### WHAT YOU WILL DO
Among the lines below, keep only those from the one containing "height: 768px ->" through the one containing "html: <div>Transformandu-te într-o", and reproduce them exactly.

(DATA Opens)

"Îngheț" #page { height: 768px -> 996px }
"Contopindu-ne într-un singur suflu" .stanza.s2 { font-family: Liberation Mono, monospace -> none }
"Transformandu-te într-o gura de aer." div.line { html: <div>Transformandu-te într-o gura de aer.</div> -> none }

(DATA Closes)
(DATA Opens)

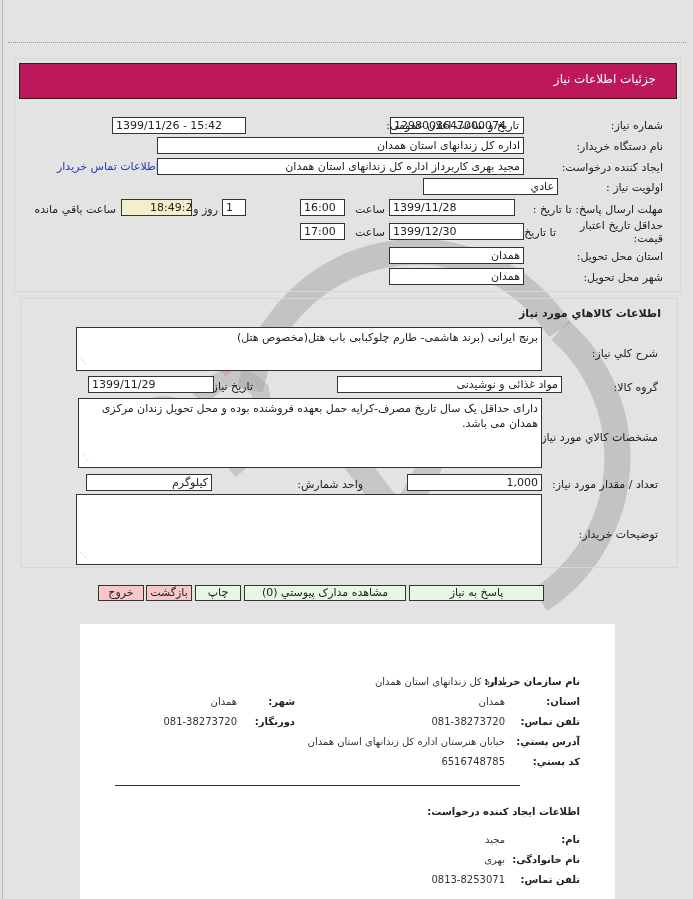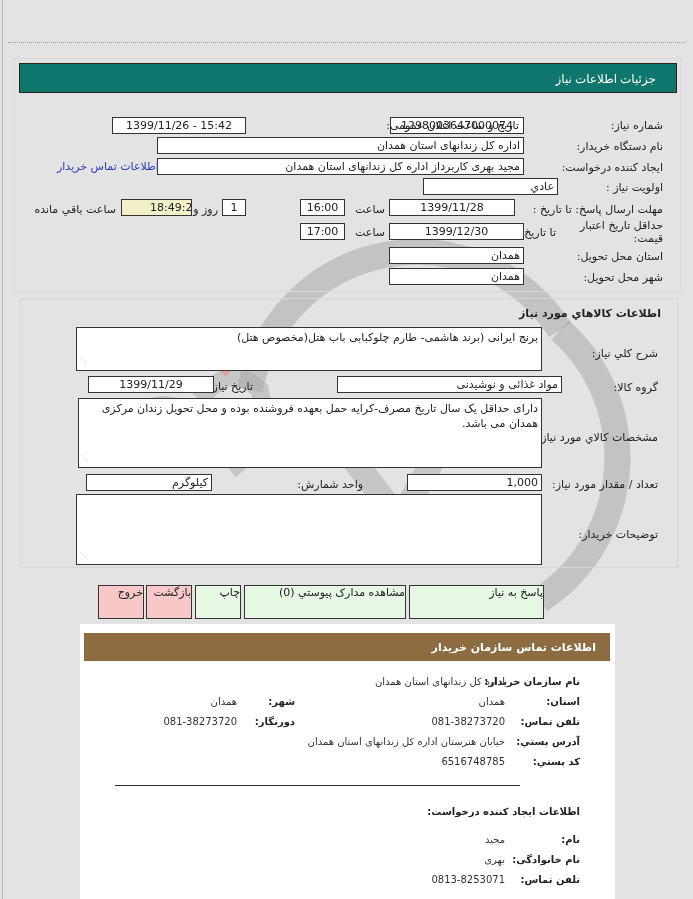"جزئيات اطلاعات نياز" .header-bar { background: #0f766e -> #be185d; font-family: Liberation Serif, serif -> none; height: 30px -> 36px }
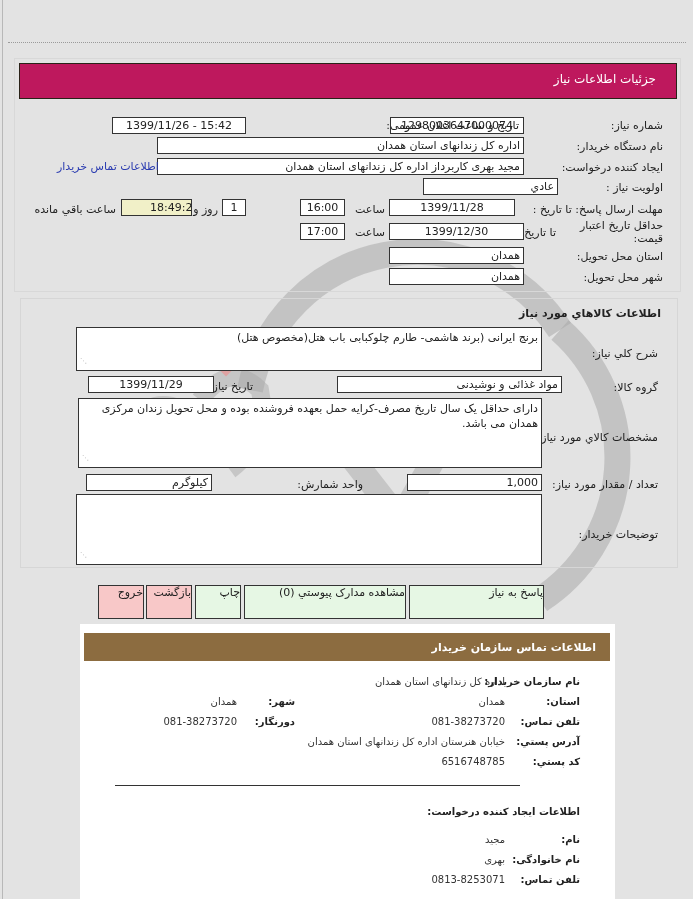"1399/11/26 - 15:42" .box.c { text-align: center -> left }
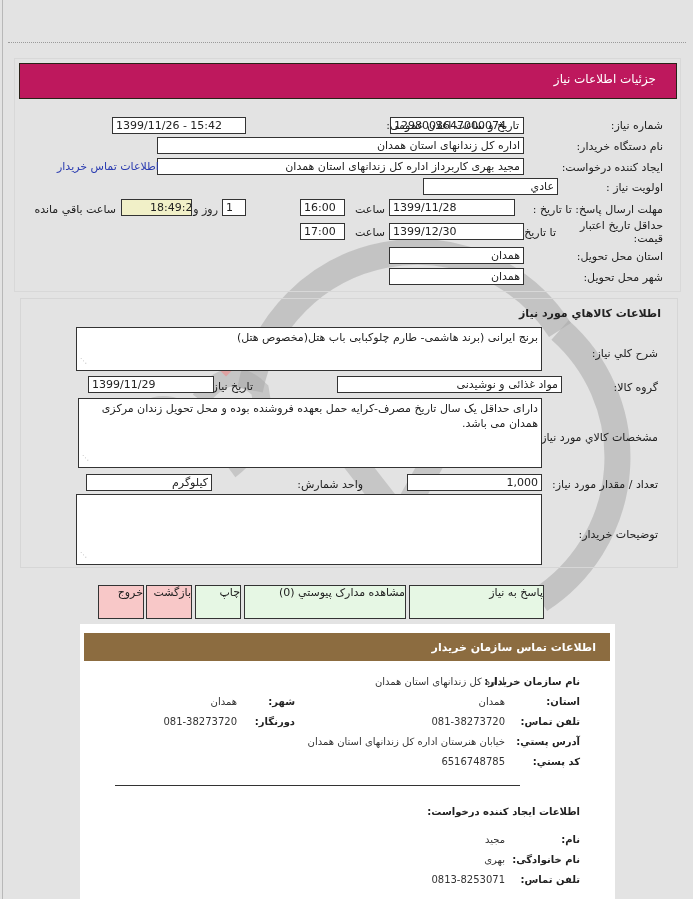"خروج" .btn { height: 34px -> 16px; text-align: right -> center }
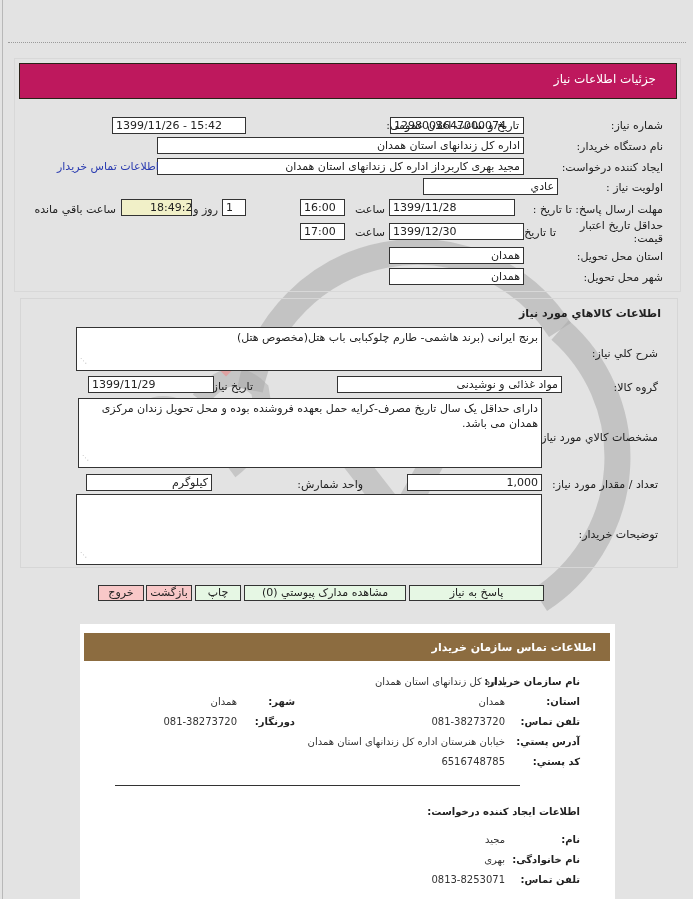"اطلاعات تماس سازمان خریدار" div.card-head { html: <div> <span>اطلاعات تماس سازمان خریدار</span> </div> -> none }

(DATA Closes)

### OUTPUT
"Îngheț" #page { height: 768px -> 996px }
"Contopindu-ne într-un singur suflu" .stanza.s2 { font-family: Liberation Mono, monospace -> none }
"Transformandu-te într-o gura de aer." div.line { html: <div>Transformandu-te într-o gura de aer.</div> -> none }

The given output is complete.